• _How to complete this task_: Set the pictures aside and write down, exactly as they appear, the lines from the one containing "(738, 515) none -> [33,495,42,505] $" through the end of the material.

-- Exercise inputs follows --

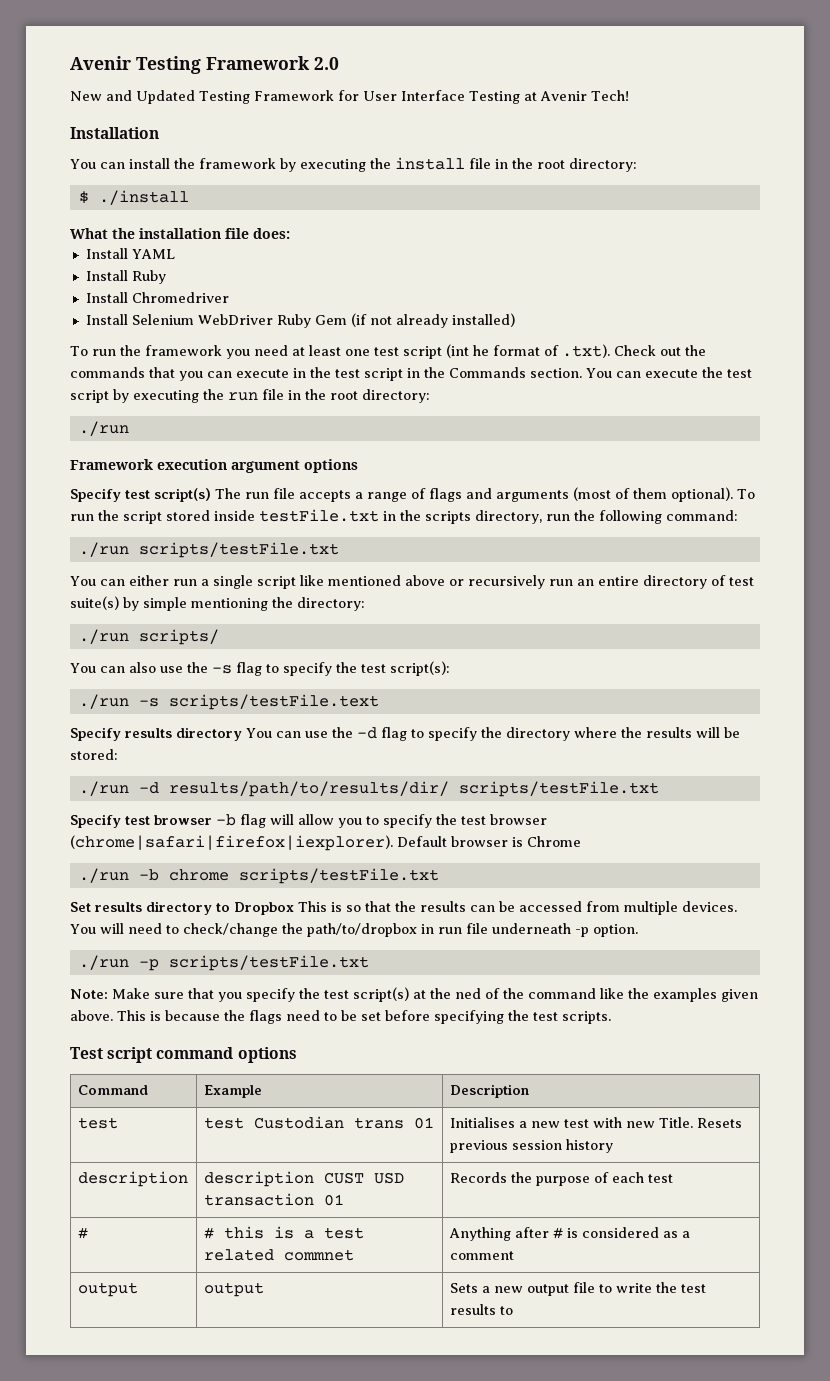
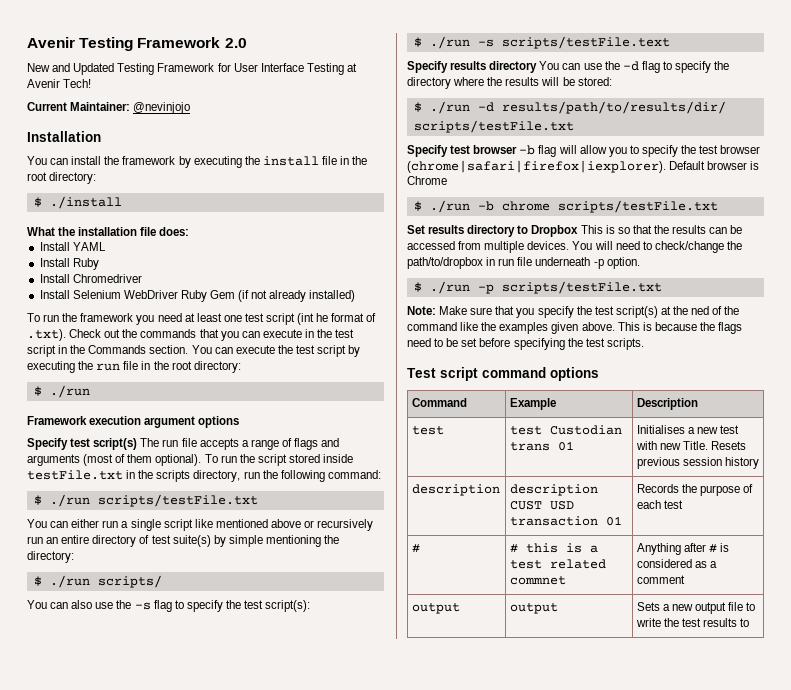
(629, 95) none -> [27,102,191,114] // Current Maintainer: @nevinjojo
(430, 396) none -> [33,386,42,396] $
(738, 515) none -> [33,495,42,505] $
(365, 604) none -> [33,576,42,586] $
(450, 668) none -> [413,37,422,47] $
(118, 754) none -> [413,102,422,112] $
(581, 841) none -> [413,201,422,211] $
(638, 930) none -> [413,282,422,292] $

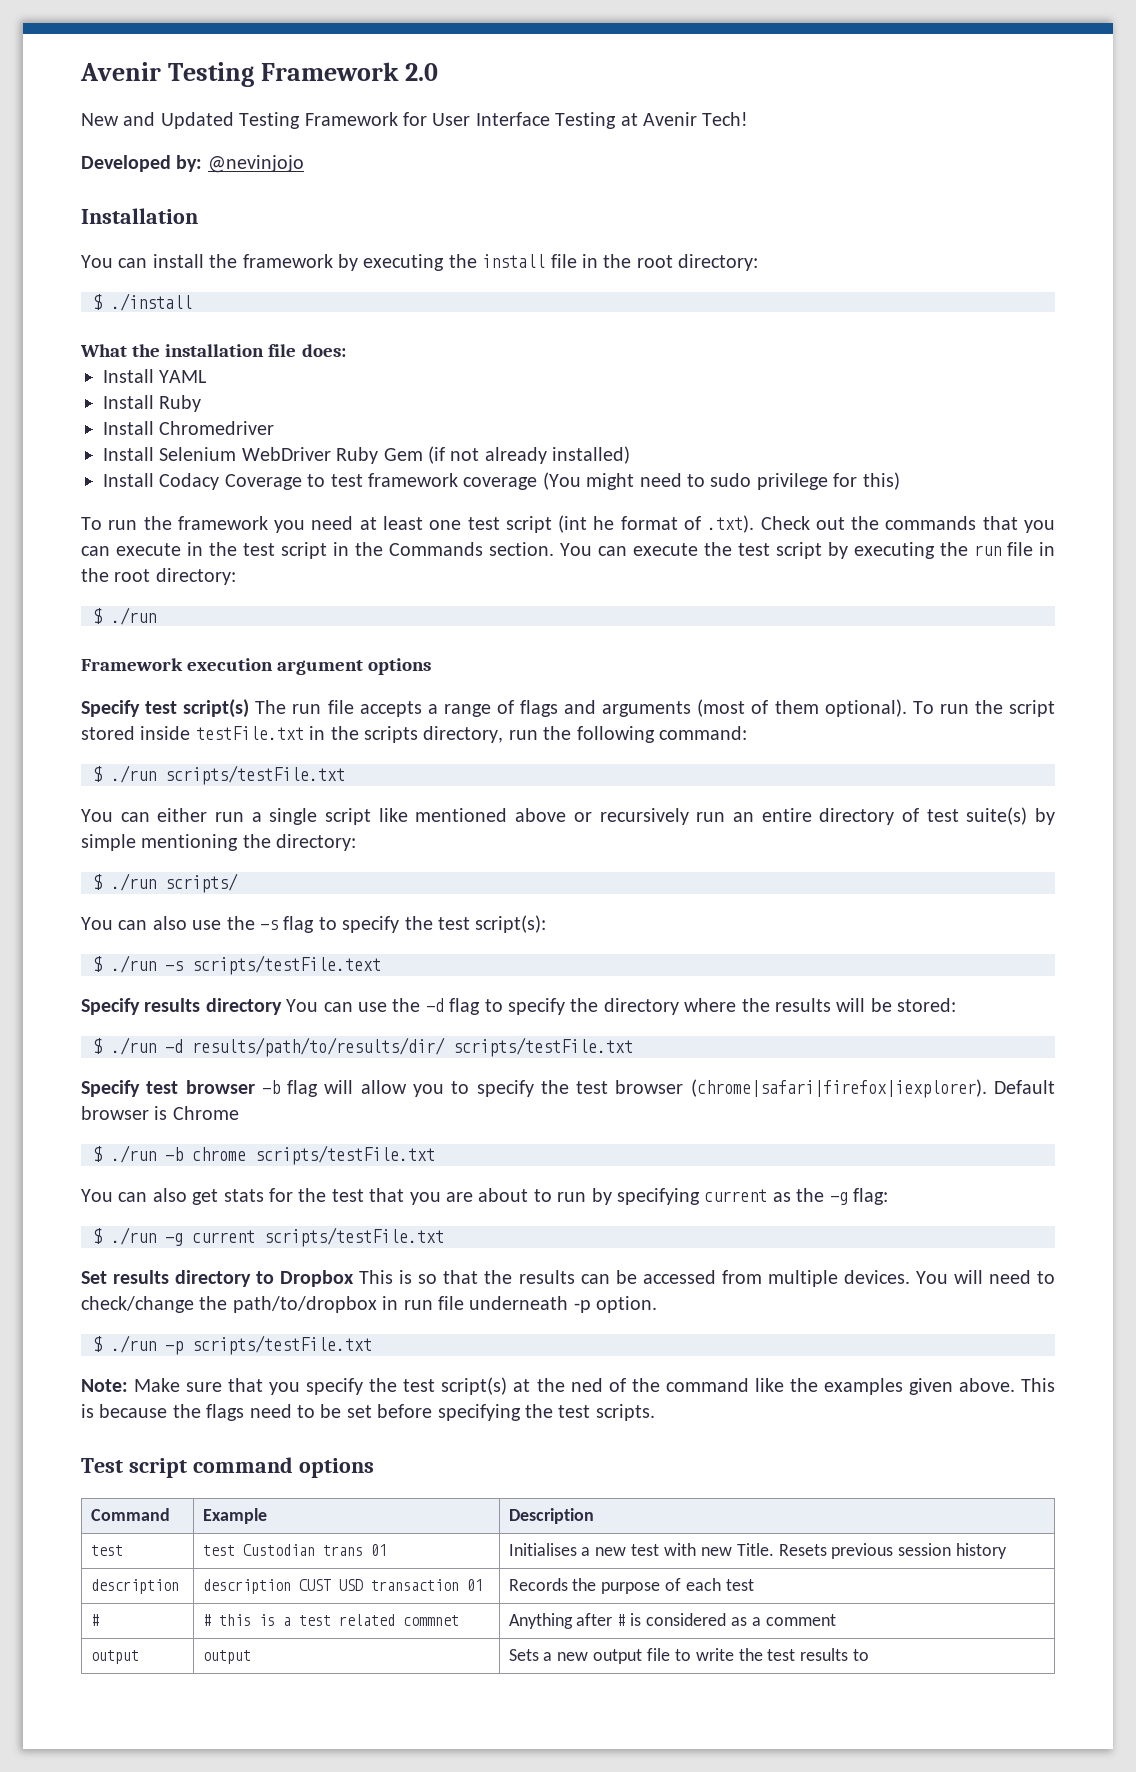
[27,102,131,111] Current Maintainer: -> [81,155,203,172] Developed by:
(356, 296) none -> [103,472,900,490] // Install Codacy Coverage to test framework coverage (You might need to sudo privilege for this)
(718, 206) none -> [81,1188,888,1205] [93,1227,444,1247] // You can also get stats for the test that you are about to run by specifying current as the -g flag: // $ ./run -g current scripts/testFile.txt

-- Exercise inputs concluded --

• _Problem solution_:
(738, 515) none -> [33,495,42,505] $
(365, 604) none -> [33,576,42,586] $
(450, 668) none -> [413,37,422,47] $
(118, 754) none -> [413,102,422,112] $
(581, 841) none -> [413,201,422,211] $
(638, 930) none -> [413,282,422,292] $

[27,102,131,111] Current Maintainer: -> [81,155,203,172] Developed by:
(356, 296) none -> [103,472,900,490] // Install Codacy Coverage to test framework coverage (You might need to sudo privilege for this)
(718, 206) none -> [81,1188,888,1205] [93,1227,444,1247] // You can also get stats for the test that you are about to run by specifying current as the -g flag: // $ ./run -g current scripts/testFile.txt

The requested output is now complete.